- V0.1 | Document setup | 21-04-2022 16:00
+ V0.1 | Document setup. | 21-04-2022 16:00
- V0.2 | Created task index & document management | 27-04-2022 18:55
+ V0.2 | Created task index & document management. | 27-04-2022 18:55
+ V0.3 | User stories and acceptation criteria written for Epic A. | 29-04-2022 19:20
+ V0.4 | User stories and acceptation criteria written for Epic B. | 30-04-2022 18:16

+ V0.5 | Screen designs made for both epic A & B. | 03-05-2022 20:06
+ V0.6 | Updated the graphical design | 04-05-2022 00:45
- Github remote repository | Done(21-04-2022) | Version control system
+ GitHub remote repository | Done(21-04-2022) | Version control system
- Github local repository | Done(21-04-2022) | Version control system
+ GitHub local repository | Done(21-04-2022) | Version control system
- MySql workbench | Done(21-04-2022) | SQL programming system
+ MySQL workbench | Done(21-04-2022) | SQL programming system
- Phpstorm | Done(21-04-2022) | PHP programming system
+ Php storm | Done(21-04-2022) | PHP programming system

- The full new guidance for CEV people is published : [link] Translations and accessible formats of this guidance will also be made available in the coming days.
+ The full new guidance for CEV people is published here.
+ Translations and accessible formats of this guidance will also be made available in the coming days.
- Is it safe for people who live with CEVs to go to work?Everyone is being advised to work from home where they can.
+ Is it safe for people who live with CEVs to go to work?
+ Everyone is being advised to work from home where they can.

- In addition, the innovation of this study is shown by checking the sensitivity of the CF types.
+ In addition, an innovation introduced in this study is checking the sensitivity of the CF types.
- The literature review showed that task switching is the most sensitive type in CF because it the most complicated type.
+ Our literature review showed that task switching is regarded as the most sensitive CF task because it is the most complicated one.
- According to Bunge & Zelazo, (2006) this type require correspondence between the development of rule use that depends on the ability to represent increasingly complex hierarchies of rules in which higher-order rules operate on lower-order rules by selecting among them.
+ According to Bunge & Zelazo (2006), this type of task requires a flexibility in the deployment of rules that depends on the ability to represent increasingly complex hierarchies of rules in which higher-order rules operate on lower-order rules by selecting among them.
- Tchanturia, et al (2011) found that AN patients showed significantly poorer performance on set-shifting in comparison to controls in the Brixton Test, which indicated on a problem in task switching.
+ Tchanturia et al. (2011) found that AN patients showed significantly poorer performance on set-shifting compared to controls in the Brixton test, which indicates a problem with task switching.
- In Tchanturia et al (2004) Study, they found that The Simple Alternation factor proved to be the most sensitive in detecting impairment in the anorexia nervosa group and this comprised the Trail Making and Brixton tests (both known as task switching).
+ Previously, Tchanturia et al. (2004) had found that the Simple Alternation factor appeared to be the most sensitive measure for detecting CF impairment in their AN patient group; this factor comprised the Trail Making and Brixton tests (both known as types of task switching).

::::::

ABOUT THIS TASK ▸ Which lines of the data contain the word "from"? Copy each one.

ANSWER SPACE ▸
- Is it safe for people who live with CEVs to go to work?Everyone is being advised to work from home where they can.
+ Everyone is being advised to work from home where they can.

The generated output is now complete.